■ **Instructions to follow**
All entries should be copied exactly; the pictures stay out.

(Web document revisions)
┌──

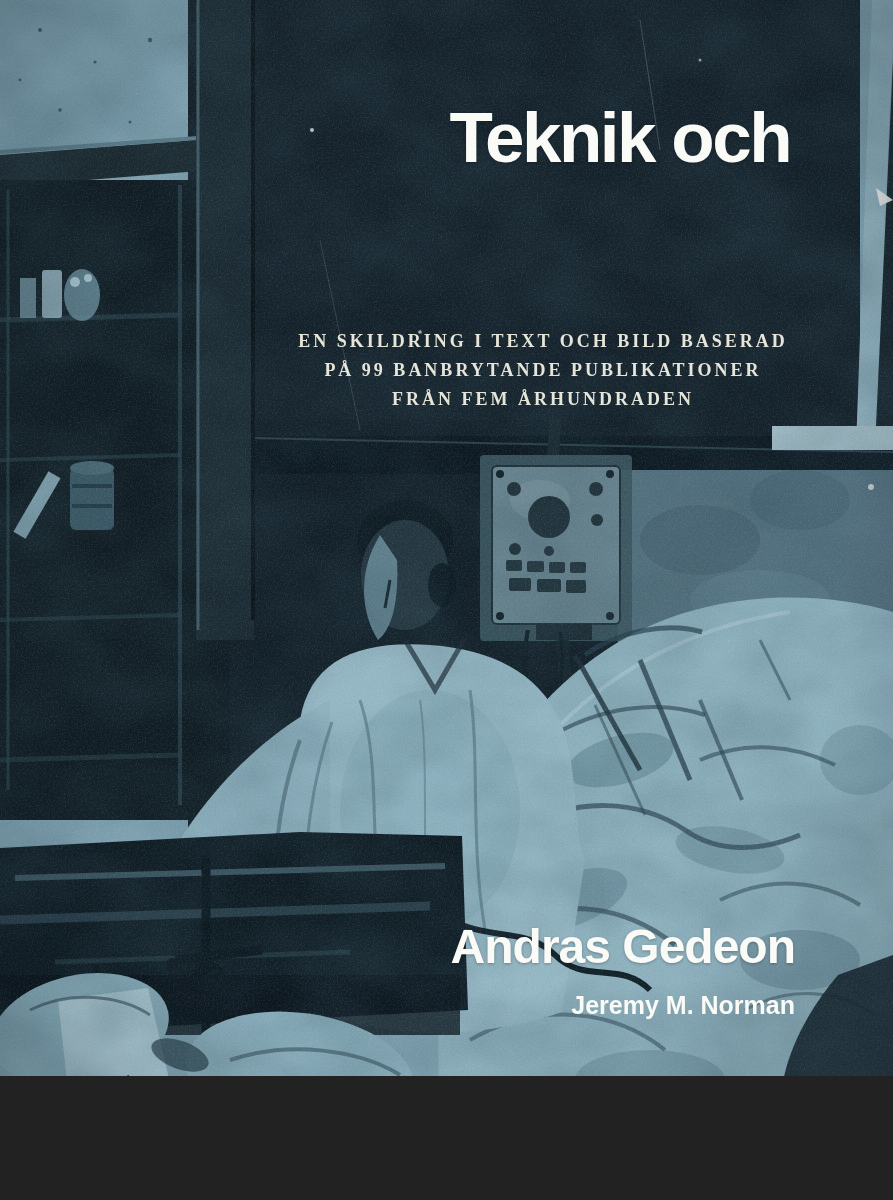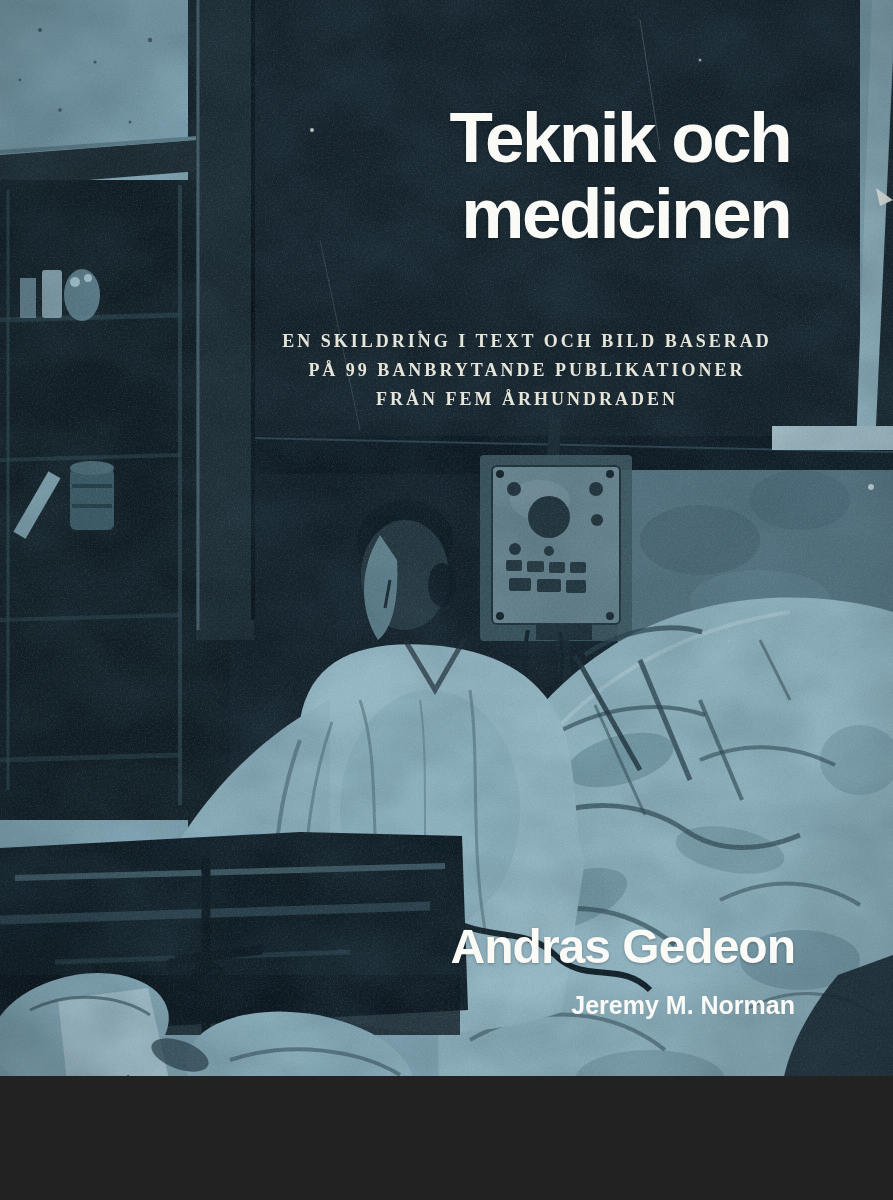--- a/index.html
+++ b/index.html
@@ -262,7 +262,6 @@
 
   <div class="txt title">
     <div>Teknik och</div>
-    <div>medicinen</div>
   </div>
 
   <div class="txt subtitle">

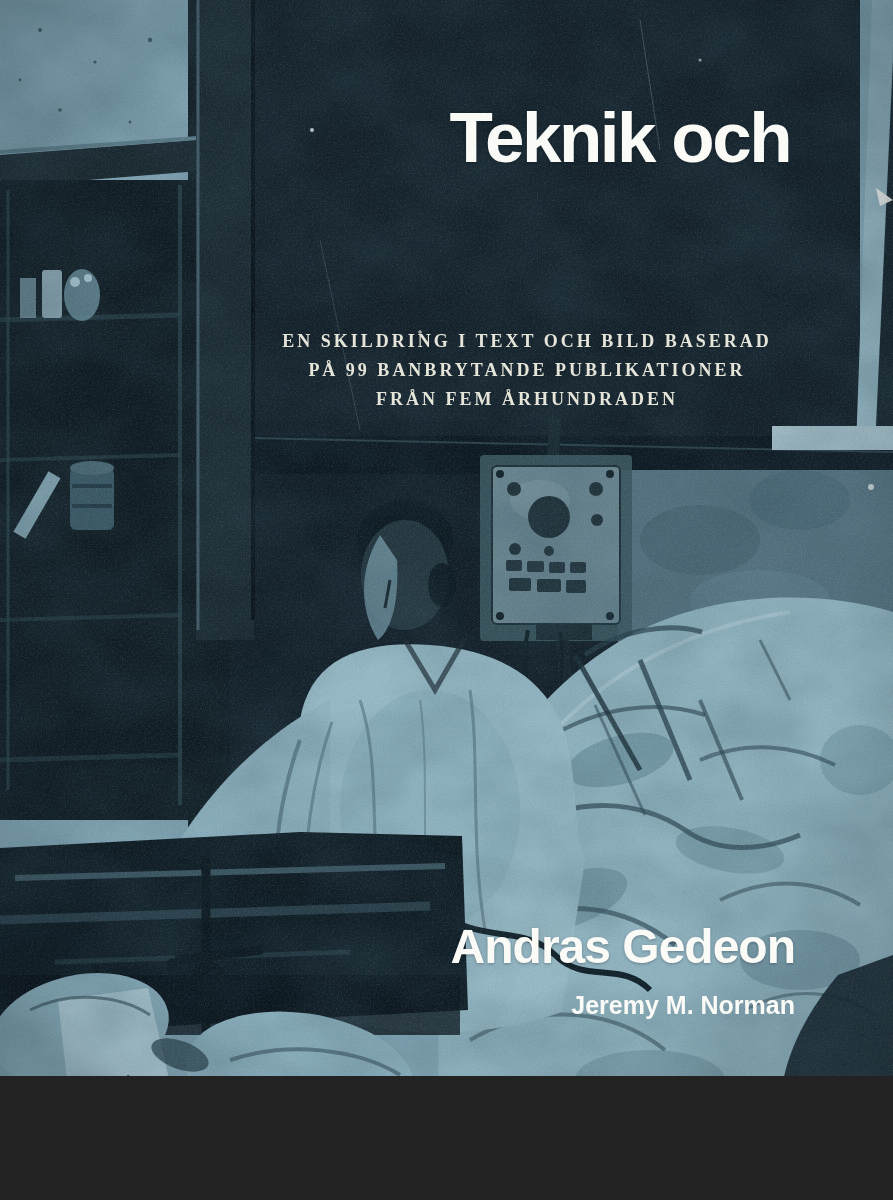--- a/index.html
+++ b/index.html
@@ -15,7 +15,7 @@
     color:#FAFAF7; text-shadow:0 1px 3px rgba(8,18,24,.35);
   }
   .subtitle{
-    top:327px; right:116px; width:500px; text-align:center;
+    top:327px; right:100px; width:500px; text-align:center;
     font-family:"Liberation Serif",serif; font-weight:bold;
     font-size:18px; line-height:29px; letter-spacing:3px;
     color:#E6E5DA;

└──

■ **Problem solution**
--- a/index.html
+++ b/index.html
@@ -262,7 +262,6 @@
 
   <div class="txt title">
     <div>Teknik och</div>
-    <div>medicinen</div>
   </div>
 
   <div class="txt subtitle">

--- a/index.html
+++ b/index.html
@@ -15,7 +15,7 @@
     color:#FAFAF7; text-shadow:0 1px 3px rgba(8,18,24,.35);
   }
   .subtitle{
-    top:327px; right:116px; width:500px; text-align:center;
+    top:327px; right:100px; width:500px; text-align:center;
     font-family:"Liberation Serif",serif; font-weight:bold;
     font-size:18px; line-height:29px; letter-spacing:3px;
     color:#E6E5DA;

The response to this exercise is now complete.